◆ PROBLEM TO WORK ON: Beginning at the line that contains "font-size: 20px;", repeat each line exactly through the last one of the records below, and leave out the pictures.

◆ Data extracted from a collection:

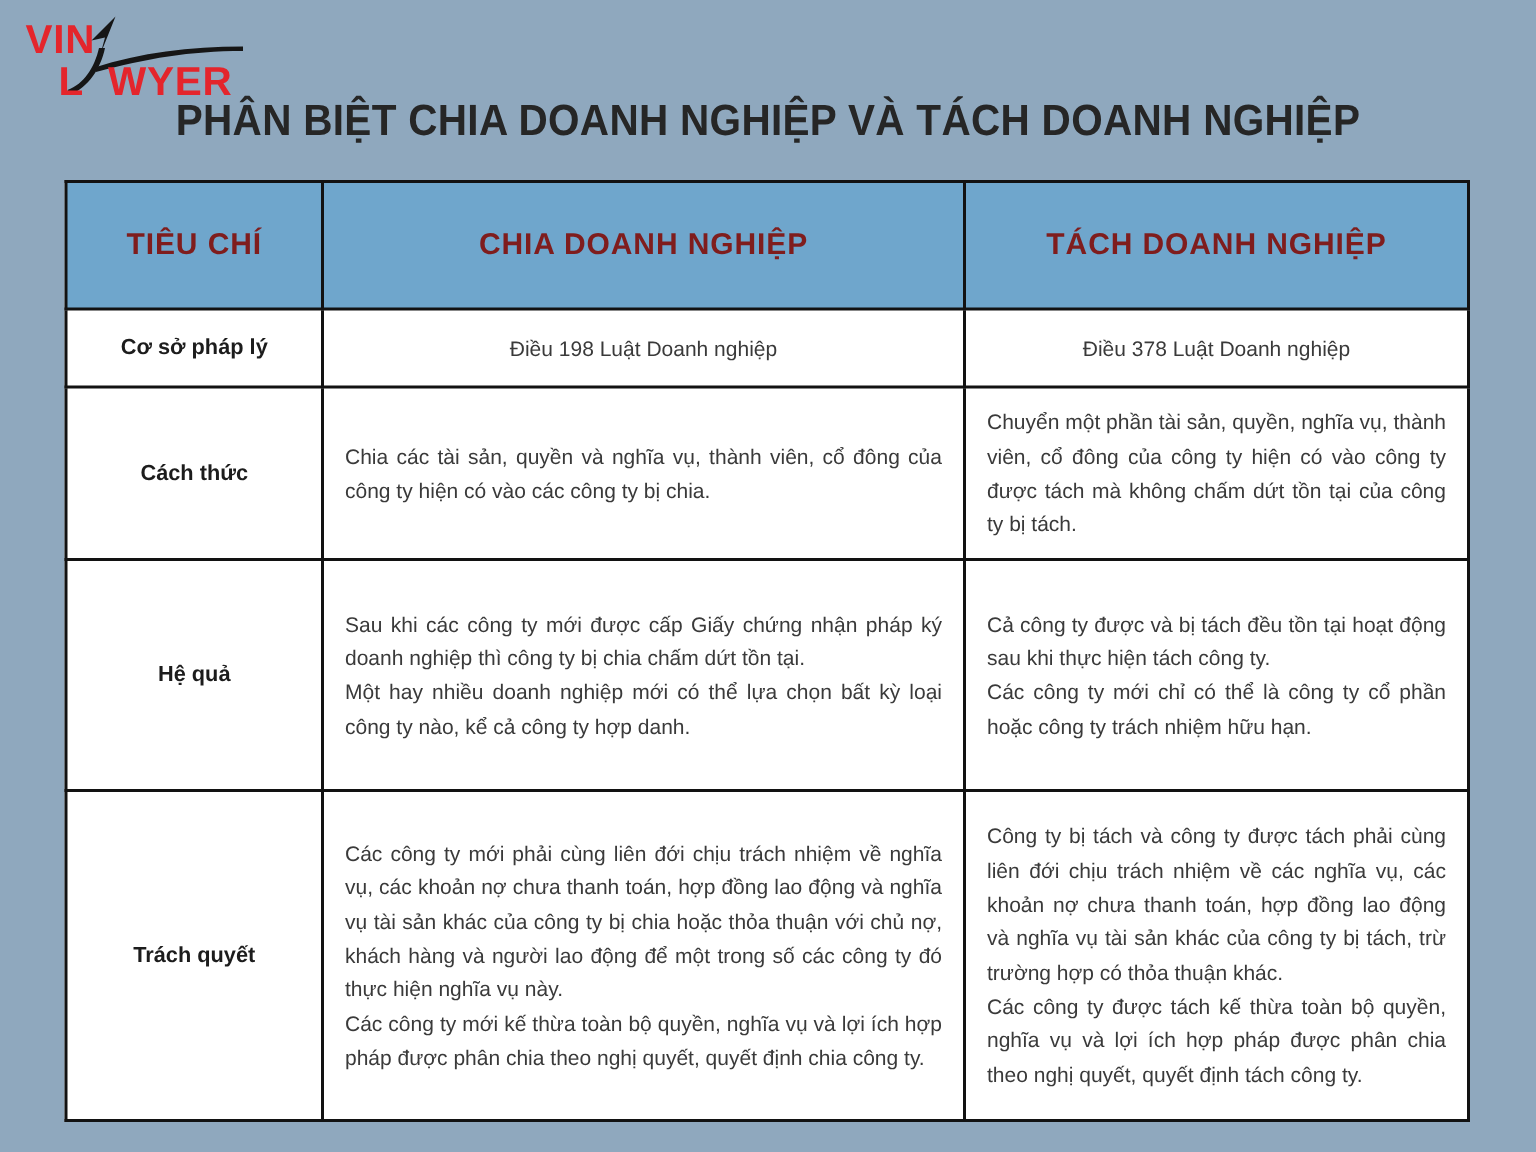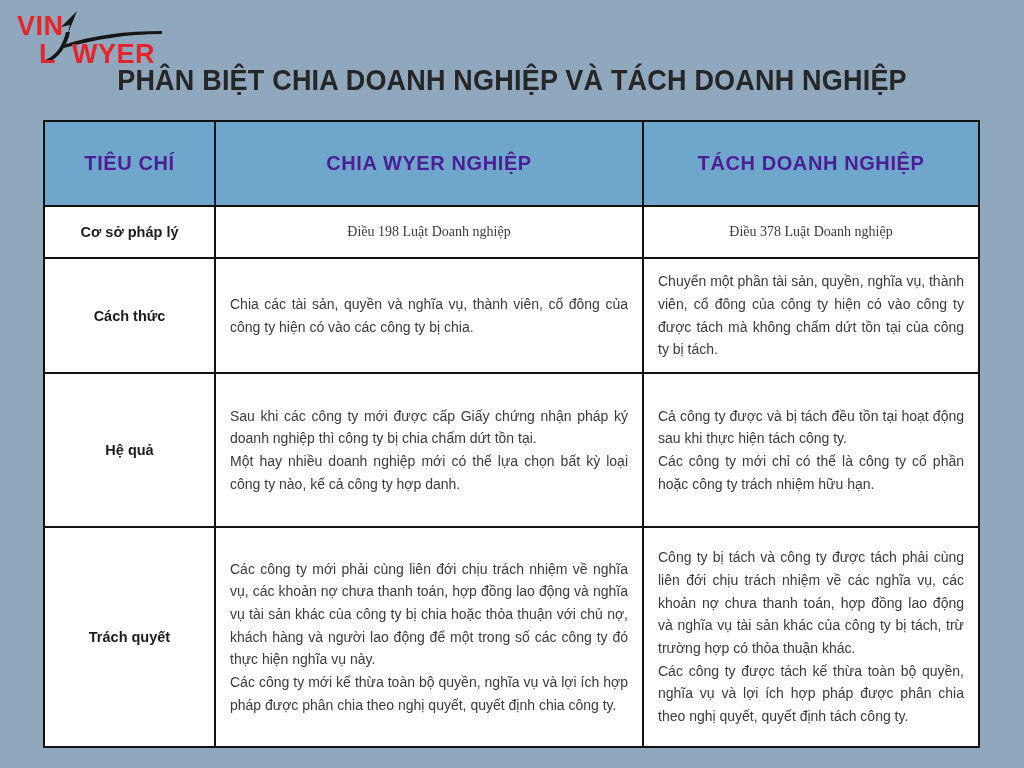--- a/index.html
+++ b/index.html
@@ -66,7 +66,7 @@
   table.cmp thead tr { height: 85px; }
   table.cmp thead th {
     background: var(--header-blue);
-    color: #4c1d95;
+    color: #7f1d1d;
     font-size: 20px;
     font-weight: bold;
     letter-spacing: 0.6px;

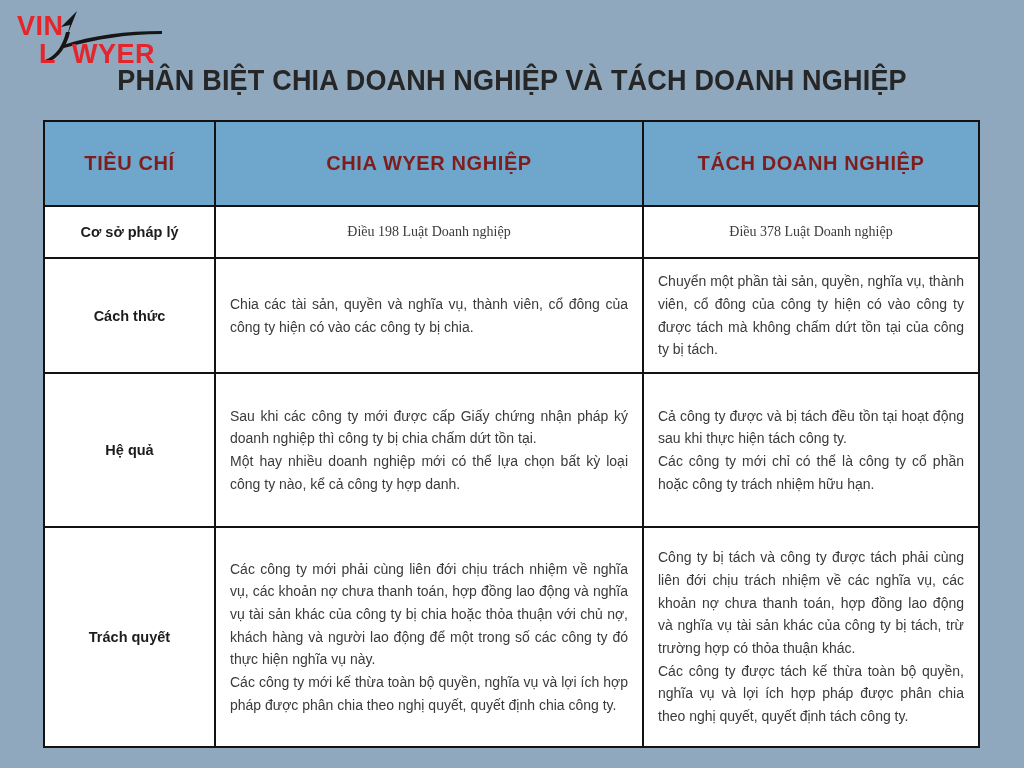--- a/index.html
+++ b/index.html
@@ -125,7 +125,7 @@
   <thead>
     <tr>
       <th>TIÊU CHÍ</th>
-      <th>CHIA WYER NGHIỆP</th>
+      <th>CHIA DOANH NGHIỆP</th>
       <th>TÁCH DOANH NGHIỆP</th>
     </tr>
   </thead>

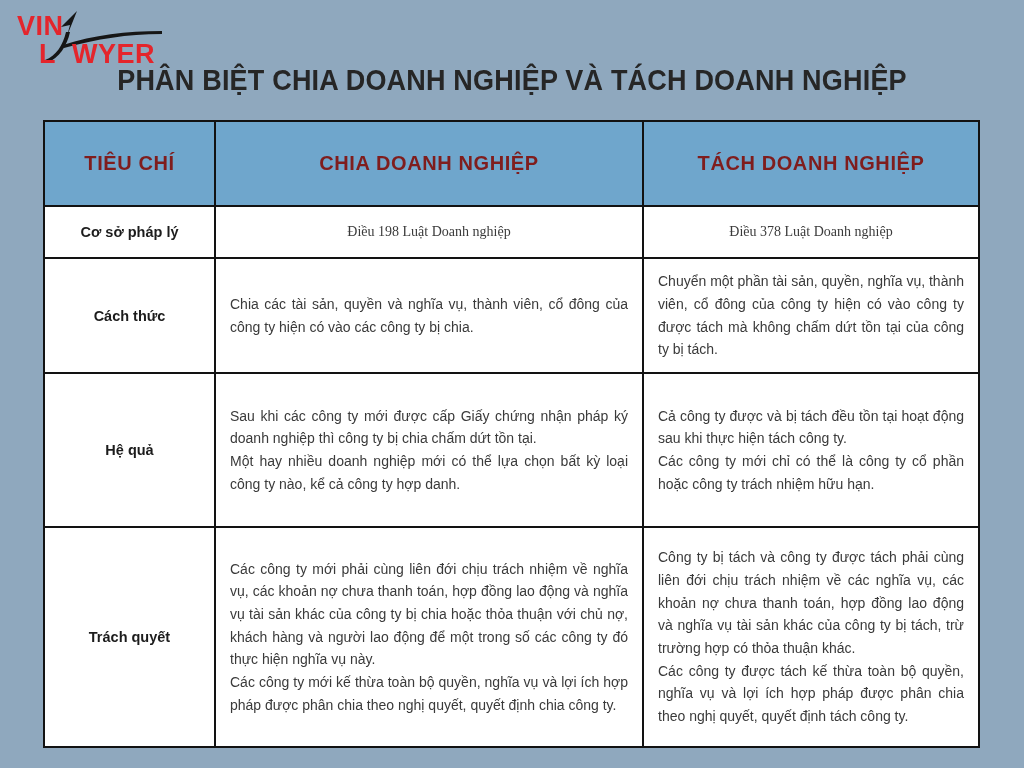--- a/index.html
+++ b/index.html
@@ -93,7 +93,6 @@
   tbody tr:nth-child(1) td.body-cell {
     text-align: center;
     line-height: 1.3;
-    font-family: Liberation Serif, serif;
   }
   .para { margin: 0; }
 </style>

◆ ANSWER SECTION:
     font-size: 20px;
     font-weight: bold;
     letter-spacing: 0.6px;

--- a/index.html
+++ b/index.html
@@ -125,7 +125,7 @@
   <thead>
     <tr>
       <th>TIÊU CHÍ</th>
-      <th>CHIA WYER NGHIỆP</th>
+      <th>CHIA DOANH NGHIỆP</th>
       <th>TÁCH DOANH NGHIỆP</th>
     </tr>
   </thead>

--- a/index.html
+++ b/index.html
@@ -93,7 +93,6 @@
   tbody tr:nth-child(1) td.body-cell {
     text-align: center;
     line-height: 1.3;
-    font-family: Liberation Serif, serif;
   }
   .para { margin: 0; }
 </style>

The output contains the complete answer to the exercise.